The medical examiner testified that the cause of death was an internal gunshot wound to the head and neck, that the entry wound was less than a half-inch and that the only other injury to the body was from a terminal fall and it was to the head. Based on evidence, the barrel of the gun was close to the tongue.

She told the jury that the wound was in a place that likely would cause Swayze to die immediately.

As FDLE crime lab technician testified on the stand to how the rifle works and confirmed that her tests determined that the firearm worked properly when test fired.

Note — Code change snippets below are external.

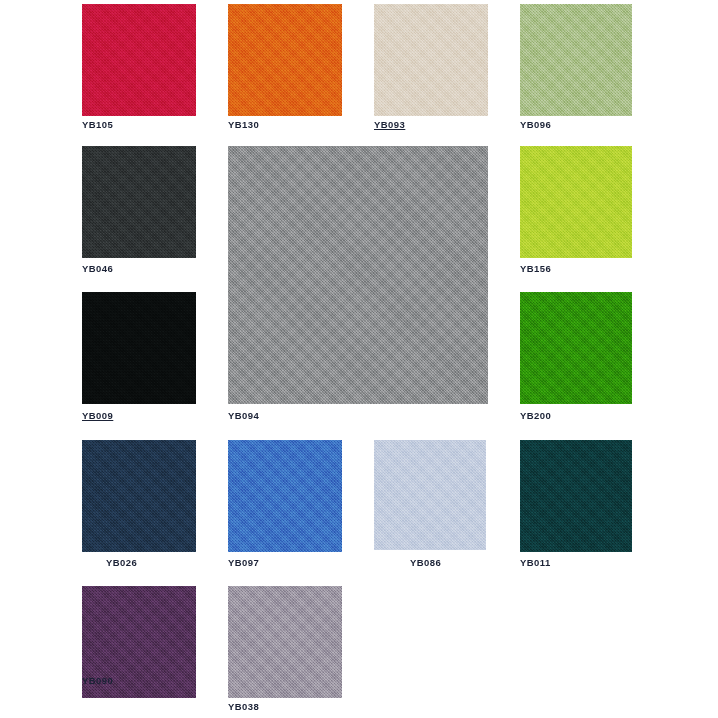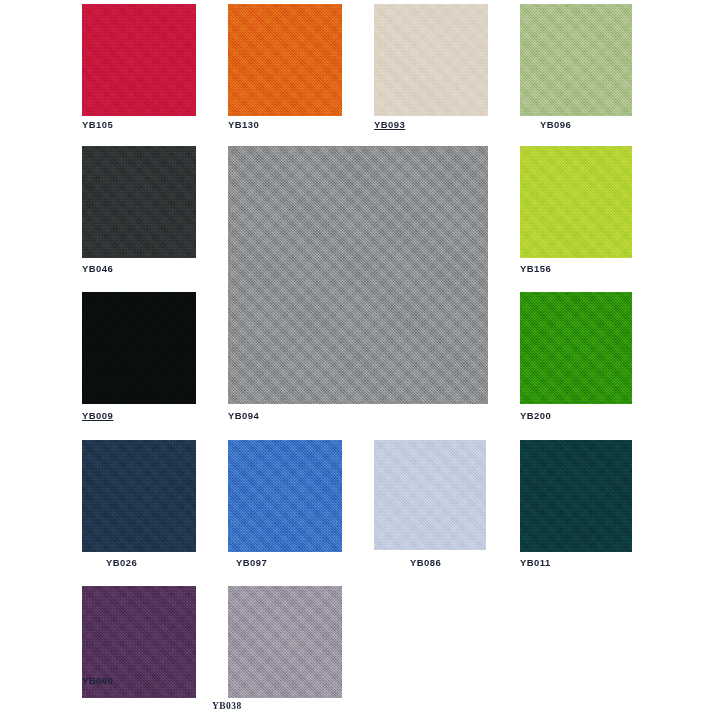"YB096" div.swatch-label { left: 540px -> 520px }
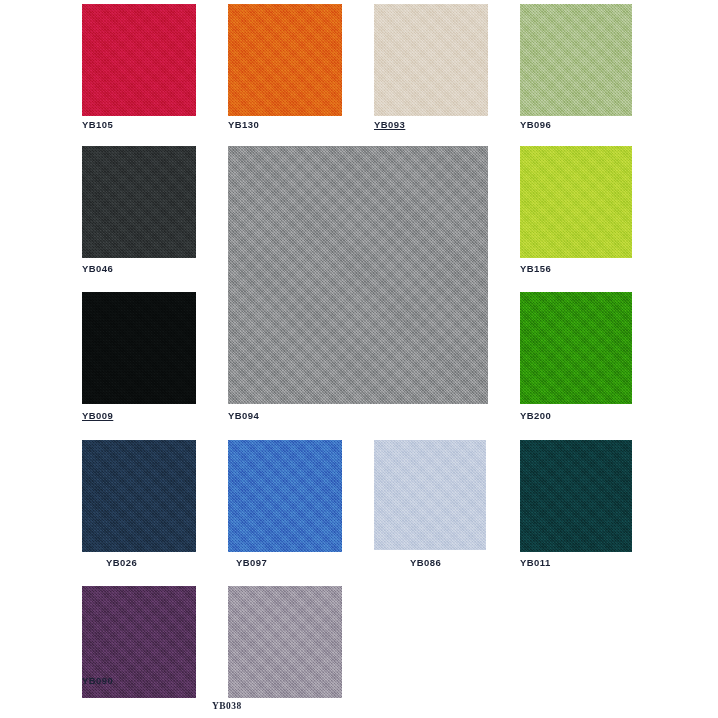"YB097" div.swatch-label { left: 236px -> 228px }
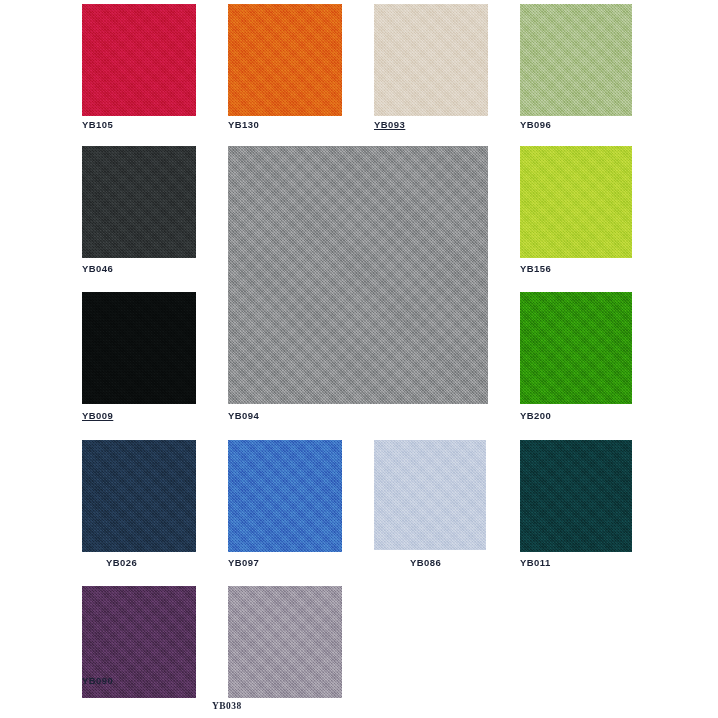"YB038" div.swatch-label { font-family: Liberation Serif, serif -> none; left: 212px -> 228px }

She also explained that applying pressure to the trigger of a properly working gun to fire it, but that the pressure does not have to be intentional.

Asked by the state why she checked the rifle at the witness stand prior to handling it and showing it to the jury, she said, “We’re trained to test every single firearm to make sure they’re not loaded.”

Swazey’s father briefly took the stand at one point, quickly identifying his daughter by a photograph then confirming her age for prosecutors before breaking down into tears and returning to his seat.

Both the Swazey family and the Wisniewski family declined comment following the day’s proceedings.

The trial will continue today at 9:30 a.m. in Courtroom 8A at the Lee County Justice Center in downtown Fort Myers. Lee County Circuit Judge John W. Dommerich is presiding over the proceedings.